Kindergarten Behavior Predicts Adult Earning Power
July 16, 2019
By: Lillian Mongeau
Source: The Hechinger Report
As grown-ups everywhere have long suspected, poorly behaved 6-year-olds will come to no good. Or, at least not as much good as their more attentive, kinder and less aggressive peers. New research used tax return data to determine the income, at age 33 to 35, of 2,850 children tracked by the Quebec Longitudinal Study of Kindergarten Children, an academic research project following kids from kindergarten through adulthood. The analysis, led by first author Francis Vergunst at the Université de Montréal, found that children who were bad at paying attention as 6-year-olds earned less than their peers as adults. The study also found that boys, but not girls, who were aggressive or who scored low on measures of “prosocial” behavior in kindergarten also earned less than their peers as adults. These findings held even when economic status and IQ were taken into account. The study was published online in the journal JAMA Psychiatry in June 2019.

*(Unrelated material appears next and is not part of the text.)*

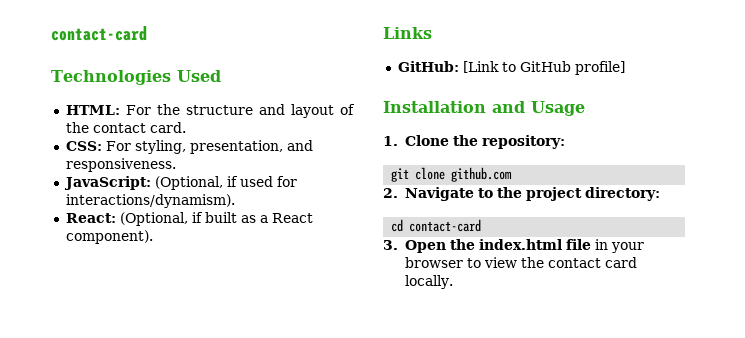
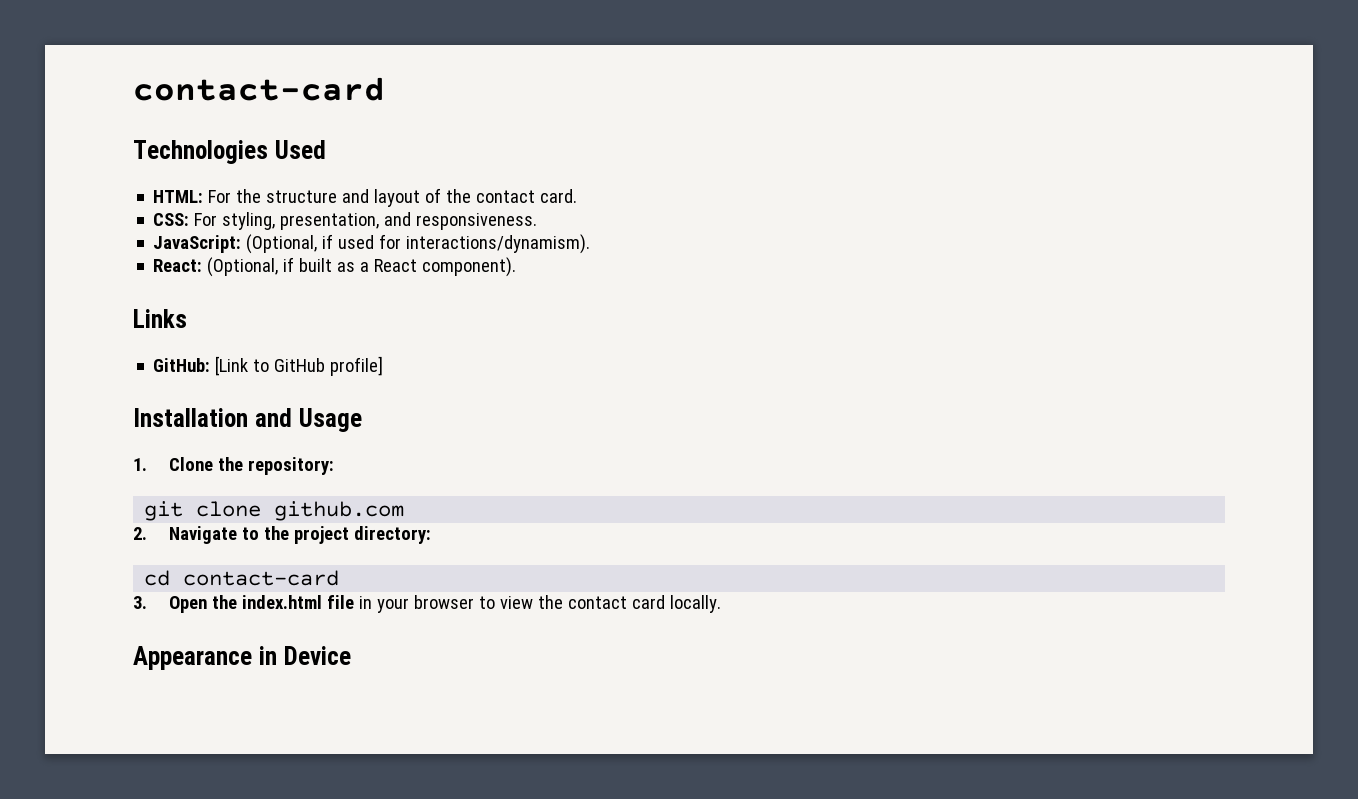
+ Appearance in Device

There is substantial existing research on the power of self-control demonstrated at an early age to predict later success, said Daniel Nagin, a co-author and professor of public policy and statistics at Carnegie Mellon University in Pittsburgh. But little has been done to pull apart the specific traits that are usually measured to determine a child’s level of self-control, he said. He also thinks this study is the first to connect behavior data to tax return data, rather than relying on self-reported income.